• _Exercise objective_:
From the line with "font-size: 17px ->" to the line with "text: 990 ->", output every line below exactly, both ends included. Skip the pictures.

• _Record excerpts_:
◇ ◇ ◇ ◇
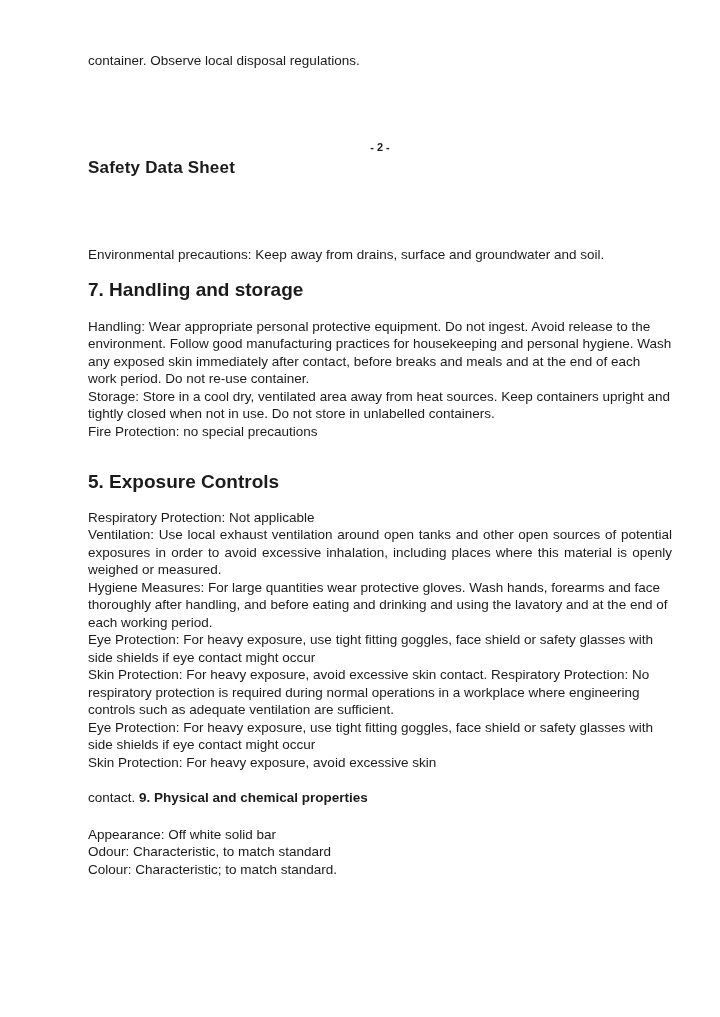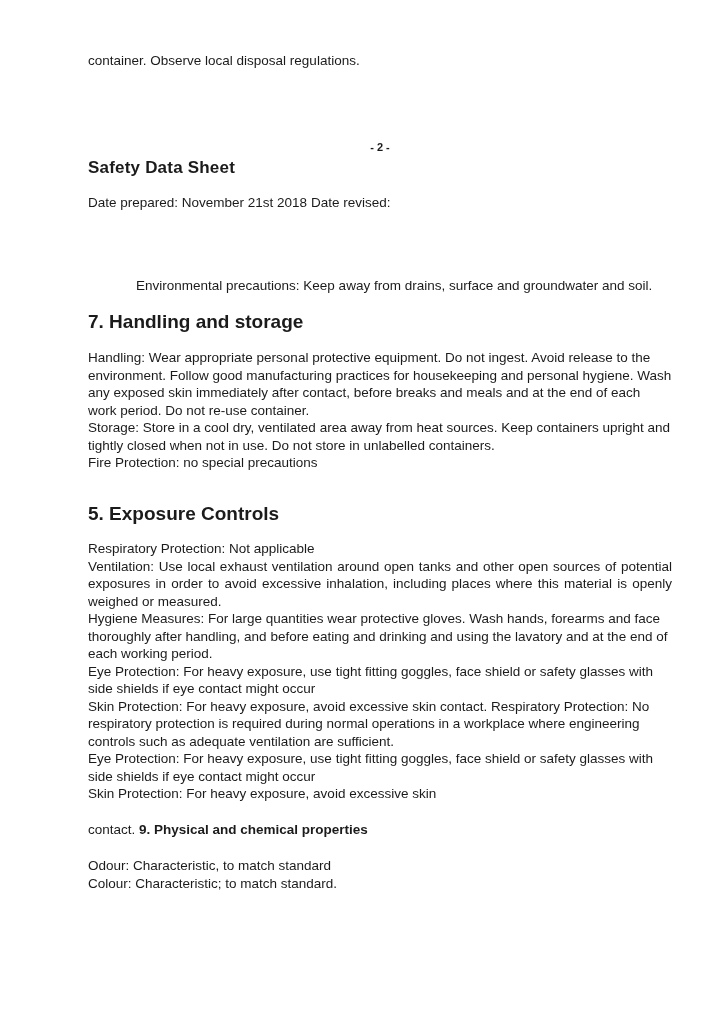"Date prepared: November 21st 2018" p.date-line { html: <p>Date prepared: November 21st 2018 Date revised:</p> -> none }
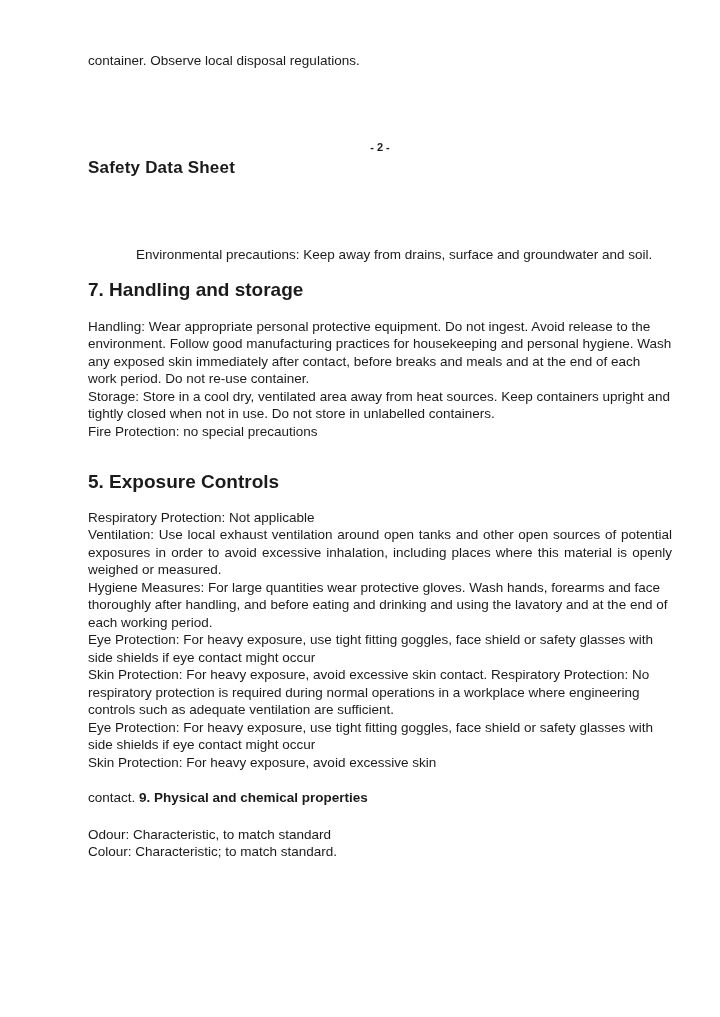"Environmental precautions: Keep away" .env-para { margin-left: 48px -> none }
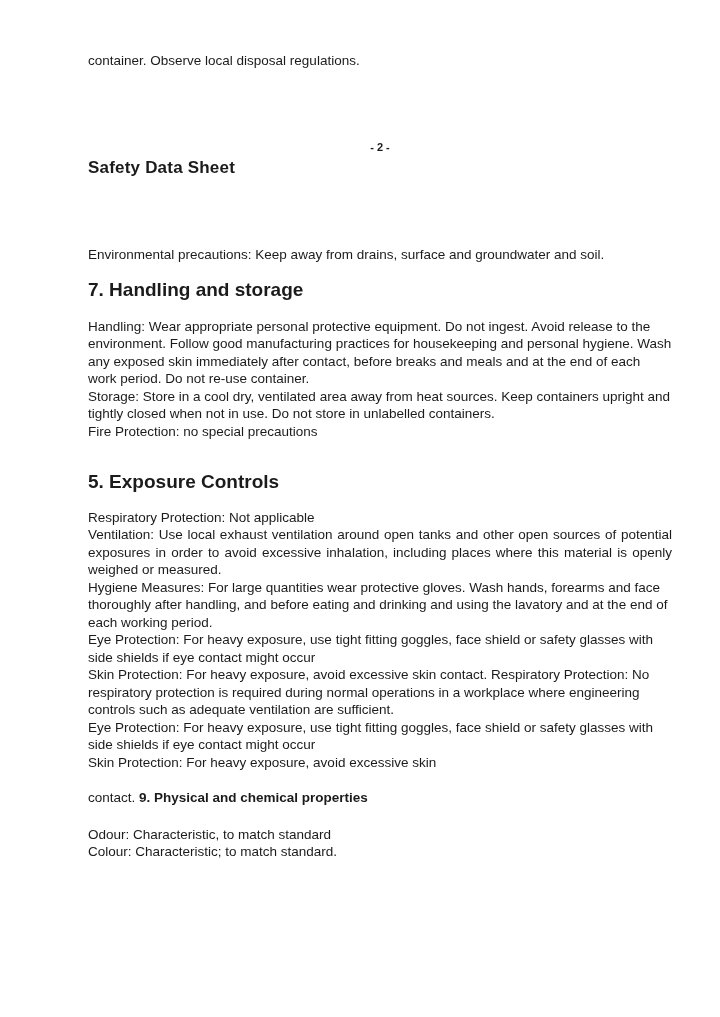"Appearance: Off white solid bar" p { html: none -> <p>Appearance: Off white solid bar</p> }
◇ ◇ ◇ ◇
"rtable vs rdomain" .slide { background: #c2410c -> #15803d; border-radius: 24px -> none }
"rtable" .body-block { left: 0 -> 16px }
◇ ◇ ◇ ◇
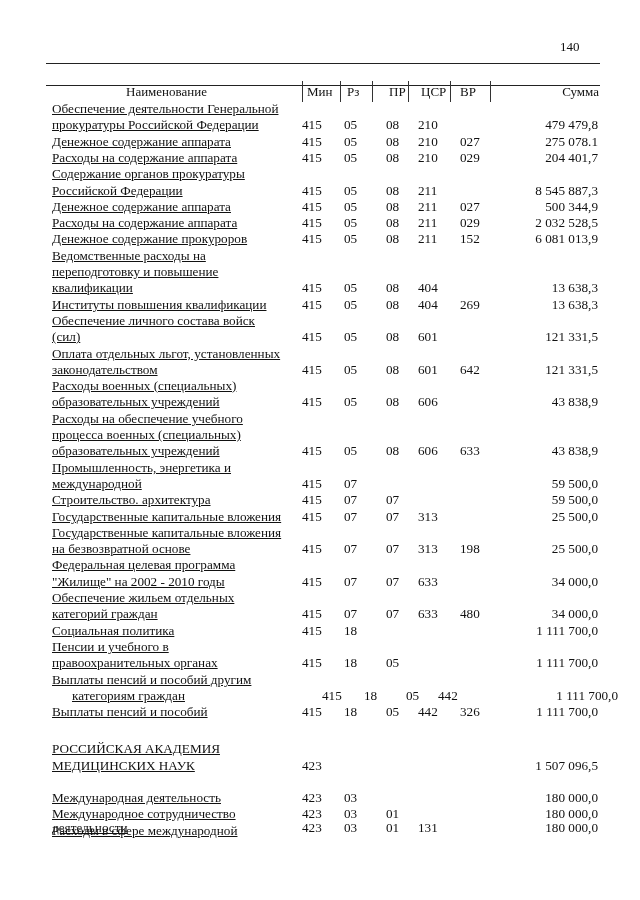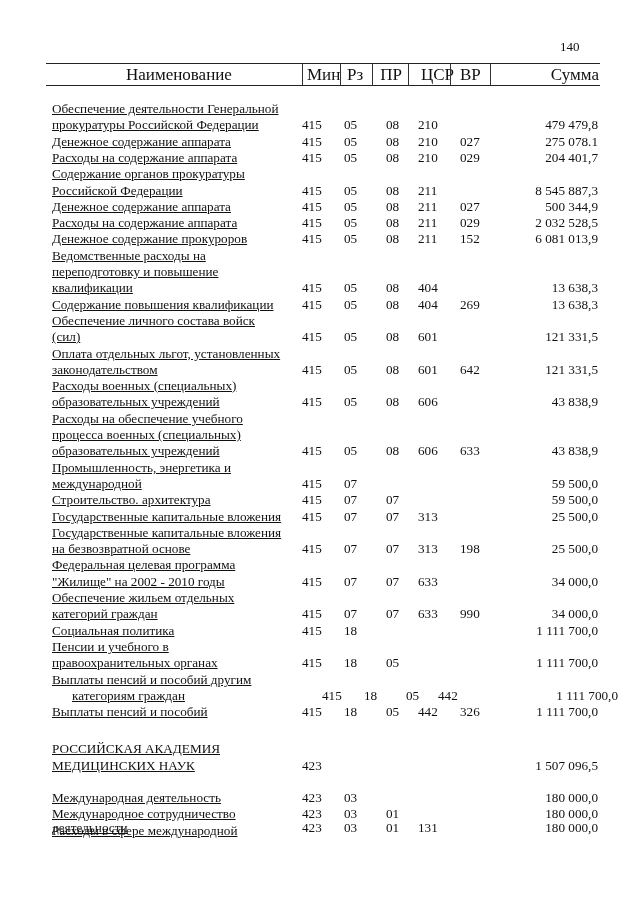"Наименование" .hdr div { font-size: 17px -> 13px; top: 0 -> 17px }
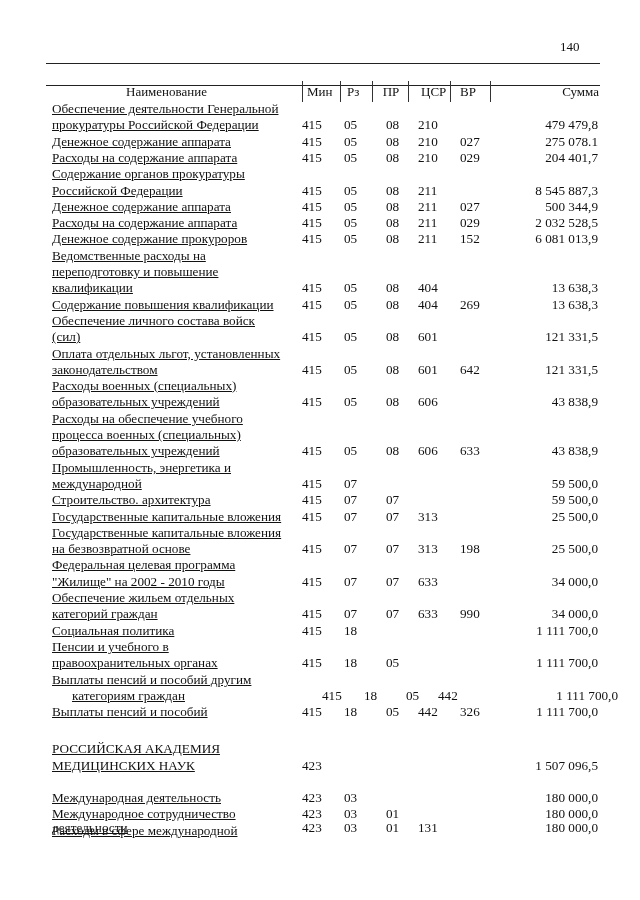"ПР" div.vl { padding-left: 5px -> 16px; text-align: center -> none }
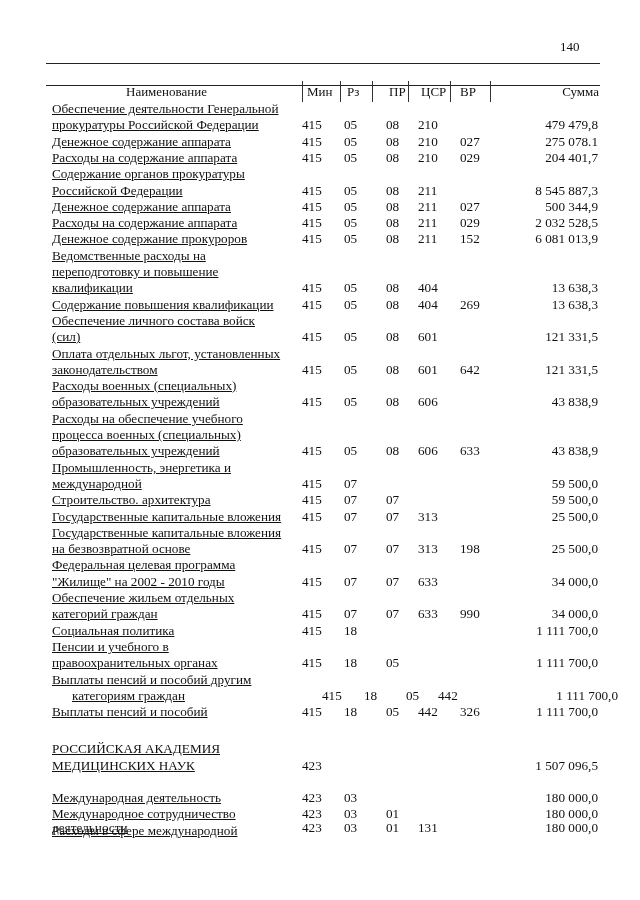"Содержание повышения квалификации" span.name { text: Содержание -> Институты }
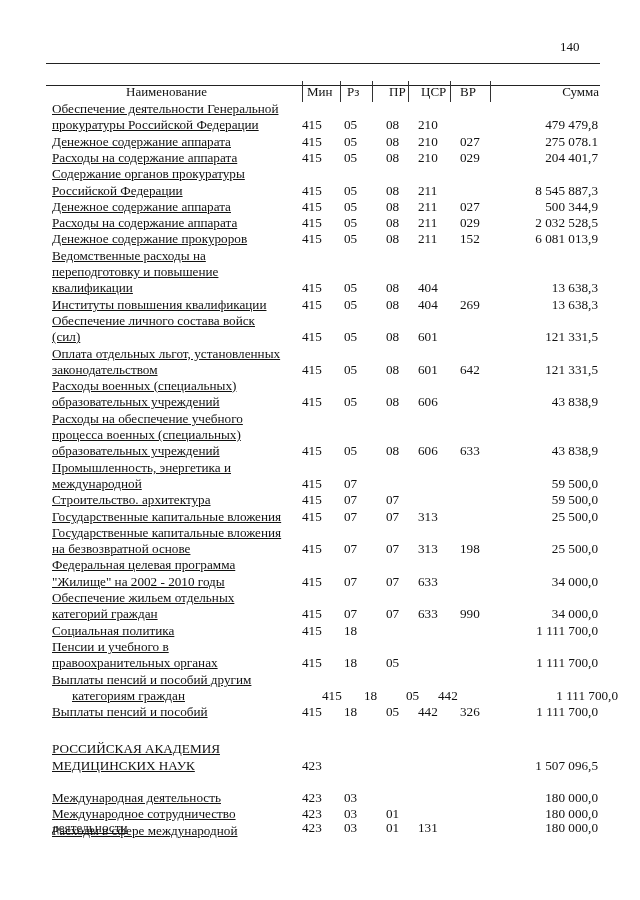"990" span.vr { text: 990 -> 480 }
◇ ◇ ◇ ◇
• _Solution for this task_:
"Наименование" .hdr div { font-size: 17px -> 13px; top: 0 -> 17px }
"ПР" div.vl { padding-left: 5px -> 16px; text-align: center -> none }
"Содержание повышения квалификации" span.name { text: Содержание -> Институты }
"990" span.vr { text: 990 -> 480 }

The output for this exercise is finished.